The acolytes lift Kalanthe's corpse, carrying her from the villa for a final time. Tundareos moves back to his sister's side —watching the dark-robed figures disappear into the grey haze. He wipes the tears from his eyes and looks around the empty villa. There are no slaves bustling, no lyres being played, no fire burning in the brazier. "Pater?" Tundareos calls and silence answers him again —he looks up as if pleading with the gods, lost.
Lesya's blood runs cold, heart dropping to the pits of her stomach. She hadn't told him Leandros, the man who sheltered them as children, was killed by her hand. There will be no more hiding after today. "Tundareos–" she rakes a hand through her copper hair, pacing around the courtyard "–I killed him," she tells him, unable to mask the small shred of pride in her tone.
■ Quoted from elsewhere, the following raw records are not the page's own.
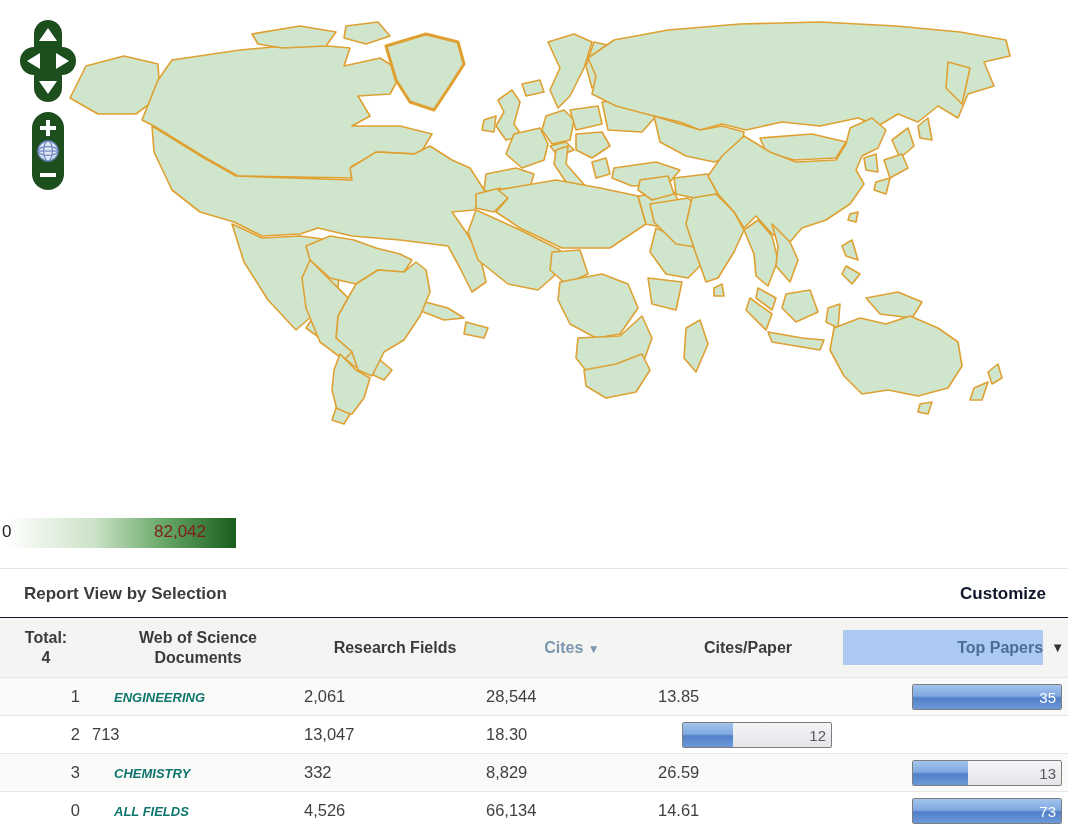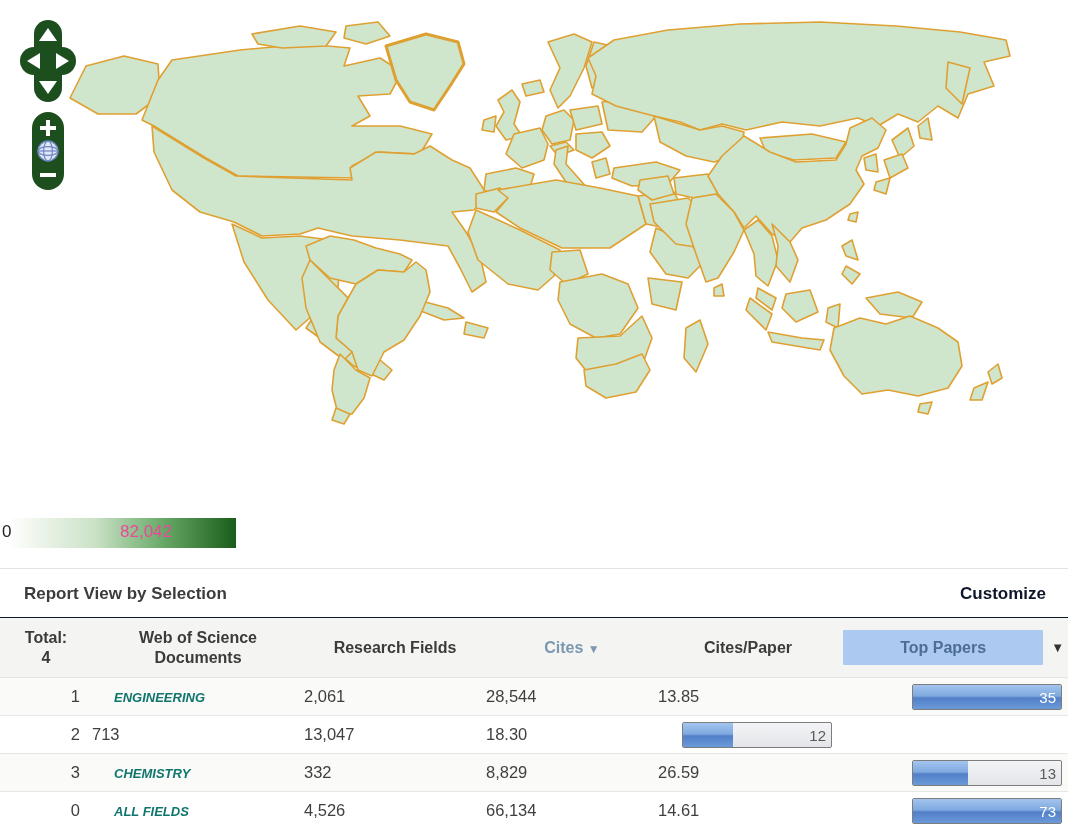--- a/index.html
+++ b/index.html
@@ -21,42 +21,42 @@
   .map-controls { position:absolute; top:18px; left:18px; width:70px; }
   .map-controls svg { display:block; }
 
   
   .legend { position:relative; width:228px; height:30px; margin:18px 0 0 8px; }
   .legend-bar {
     position:absolute; inset:0;
     background:linear-gradient(to right,#ffffff 0%,#f2f7f0 10%,#cbe2c7 38%,#68a968 68%,#1a5c1a 100%);
   }
   .legend-min { position:absolute; left:-6px; top:4px; font-size:17px; color:#222; }
-  .legend-max { position:absolute; left:112px; width:120px; top:4px; font-size:17px; color:#ec4899; }
+  .legend-max { position:absolute; left:112px; width:120px; top:4px; text-align:center; font-size:17px; color:#7f1d1d; }
 
   
   .report-divider { border-top:1px solid #e3e3e1; margin-top:20px; }
   .report-header { display:flex; justify-content:space-between; align-items:center; padding:15px 22px 13px 24px;text-align:right; }
   .report-title { font-size:17px; font-weight:bold; color:#3c3c3c; }
   .customize-link { font-size:17px; font-weight:bold; color:#0f172a; cursor:pointer; }
 
   
   .grid-row { display:grid; grid-template-columns:92px 212px 182px 172px 180px 1fr; align-items:center; }
   .thead {
     background:#f4f4f2; border-top:1px solid #0f172a;
     min-height:60px; font-weight:bold; font-size:16px; color:#3b3b3b;
   }
   .th { text-align:center; line-height:1.2; padding:6px 2px; }
   .th-total { font-size:16px; }
   .th-cites { color:#7b98b0; cursor:pointer; }
   .th-cites .sort-caret { font-size:12px; color:#7b98b0; }
   .th-top-papers { display:flex; align-items:center; justify-content:flex-end; padding-right:4px; }
   .tp-box {
     background:#abc9f1; color:#4d6d94; font-weight:bold;
-    width:200px; text-align:center; padding:8px 0; border-radius:1px; cursor:pointer;
+    width:200px; text-align:right; padding:8px 0; border-radius:1px; cursor:pointer;
   }
   .tp-caret { color:#333; font-size:13px; margin-left:8px; cursor:pointer; }
 
   .trow { min-height:38px; border-top:1px solid #e6e6e4; font-size:16.5px; color:#3f3f3f; }
   .trow.alt { background:#fafaf8; }
   .cell-rank  { text-align:right; padding-right:12px; }
   .cell-field { padding-left:22px; }
   .field-link {
     color:#0f766e; font-weight:bold; font-size:13px; cursor:pointer;
     display:inline-block; max-width:132px; word-break:break-all; line-height:1.18;font-style:italic;

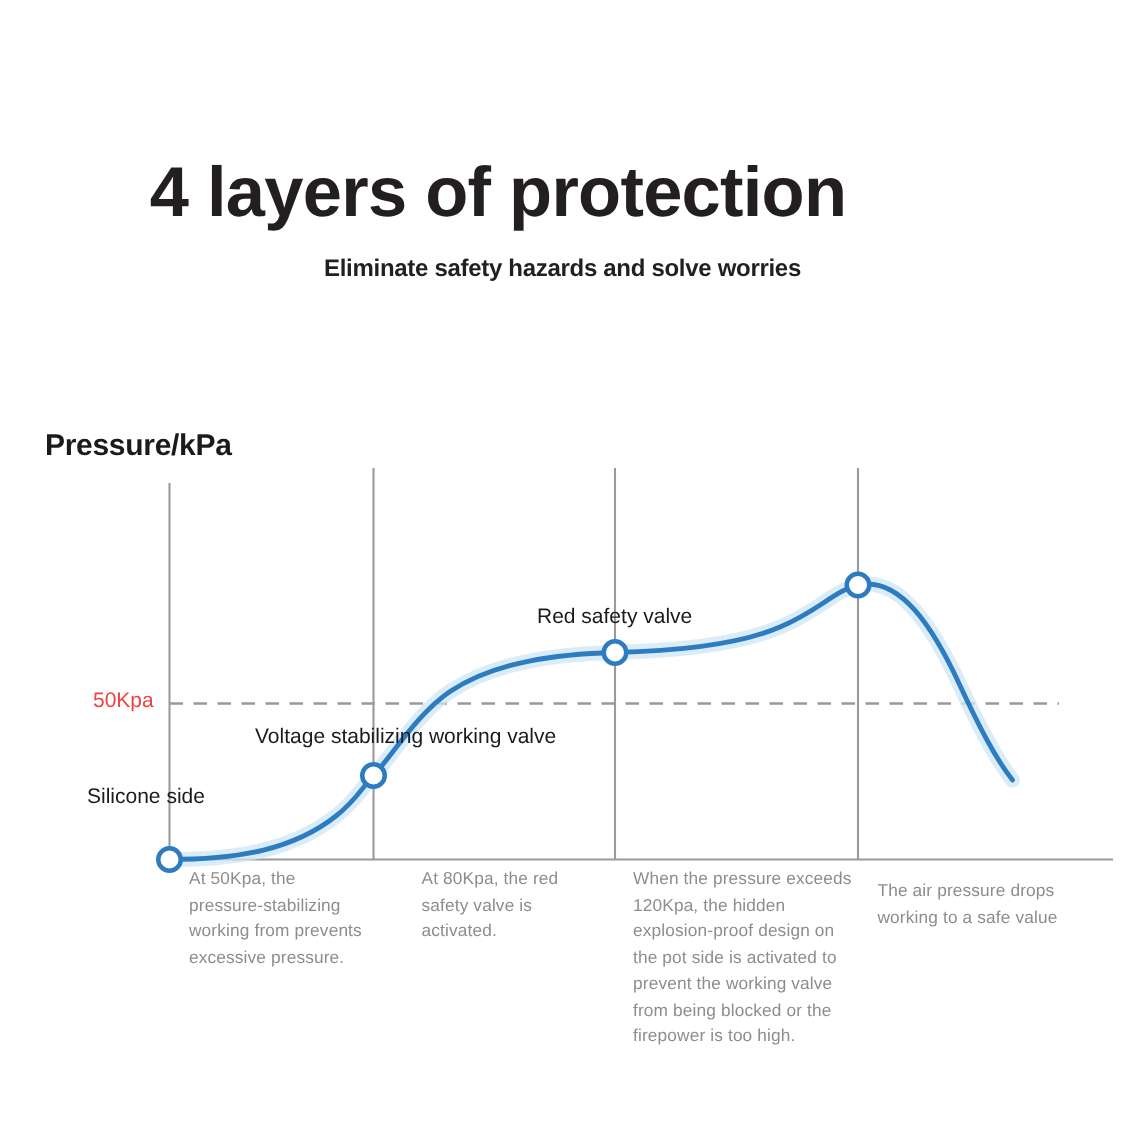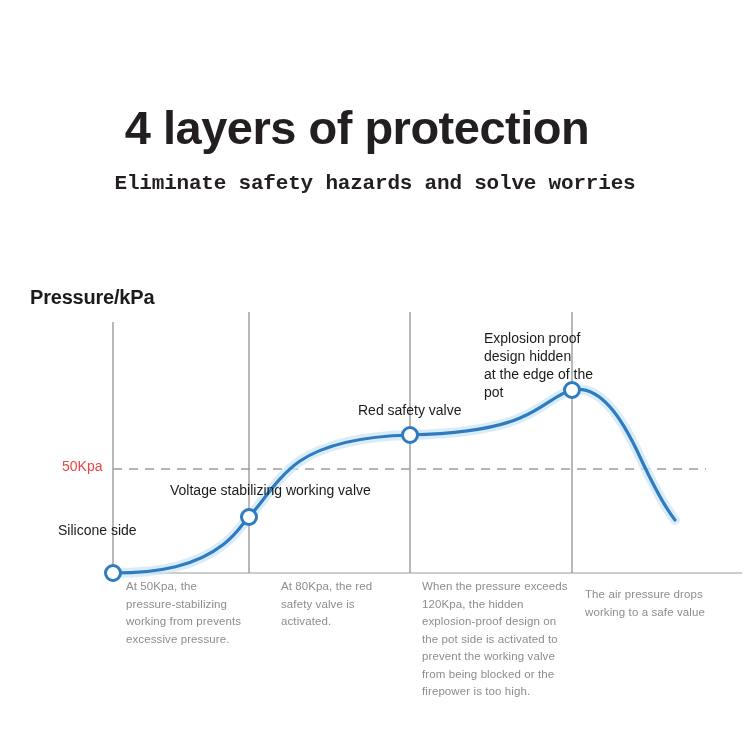--- a/index.html
+++ b/index.html
@@ -28,34 +28,32 @@
     position: absolute;
     left: 0;
     top: 70px;
     width: 664px;
     text-align: center;
     font-size: 47px;
     line-height: 54px;
     font-weight: 700;
     letter-spacing: -0.5px;
     color: #231f20;
-    padding-left: 25px;
   }
   .subhead {
     position: absolute;
     left: 0;
     top: 152px;
     width: 750px;
     text-align: center;
-    font-size: 21px;
+    font-size: 16px;
     line-height: 30px;
     font-weight: 700;
     letter-spacing: -0.2px;
     color: #231f20;
-    font-family: Liberation Mono, monospace;
   }
 
   
   #chart {
     position: absolute;
     left: 0;
     top: 0;
     width: 602px;
     height: 750px;
   }
@@ -166,22 +164,20 @@
     <div class="axis-title">Pressure/kPa</div>
 
     <div class="ytick">50Kpa</div>
 
     <div class="callout c-silicone">Silicone side</div>
 
     <div class="callout c-voltage">Voltage stabilizing working valve</div>
 
     <div class="callout c-red">Red safety valve</div>
 
-    <div class="callout c-explosion">Explosion proof design hidden
-at the edge of the pot</div>
 
     <div class="desc d1">At 50Kpa, the pressure-stabilizing working from prevents excessive pressure.</div>
 
     <div class="desc d2">At 80Kpa, the red safety valve is activated.</div>
 
     <div class="desc d3">When the pressure exceeds 120Kpa, the hidden explosion-proof design on the pot side is activated to prevent the working valve from being blocked or the firepower is too high.</div>
 
     <div class="desc d4">The air pressure drops working to a safe value</div>
 
   </div>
"What?" He asks —the weight of Lesya's words not sinking in or either he does not wish to believe his sister had murdered their father.
"He was a hateful man who sacrificed me to the Cult, Tundareos!" Lesya shouts, voice trembling and laurel eyes burning with hatred. Everything ill that had befallen her in life was his fault. It was because of Leandros of Athens that her humanity and identity had been stripped away, leaving behind a hollow shell of a once lively girl. "It's because of him I'm a monster!" It was nigh impossible to sleep with memories haunting her and no matter how much she scrubbed her hands, Lesya could still see the blood of innocent on them. There was no other way to describe what she and Deimos had become at the hands of Chrysis and the Cult of Kosmos.
Tundareos' face twists in ire and resentment. Leandros had not been a kind man, but he had loved his sons above all else and that love had been reciprocated. His hands turn to fists at his side. Perhaps you truly are the monster they say you are, sister. He swallows the thought, but cannot contain the mix of rage and grief. "He was my father!" He roars —spittle flying in the outburst.
"I cannot change what I have done, brother," Lesya starts, meeting his cold and clear gaze, "and even if I could, I would not bring him back." Leandros —son of Kalliades— deserved to rot in the depths Tartarus for the pain he caused her.
Between his mother's death at the hands of the pestilence and his father's ruin at the hands of his sister, Tundareos cannot stomach the thought of looking at Lesya again. He turns his cheek to her and draws in a heavy breath. "Sister," he says, voice suddenly hoarse, "go." Lesya flees, wiping away tears, and travels down the street leading to Perikles' home at the base of the Acropolis.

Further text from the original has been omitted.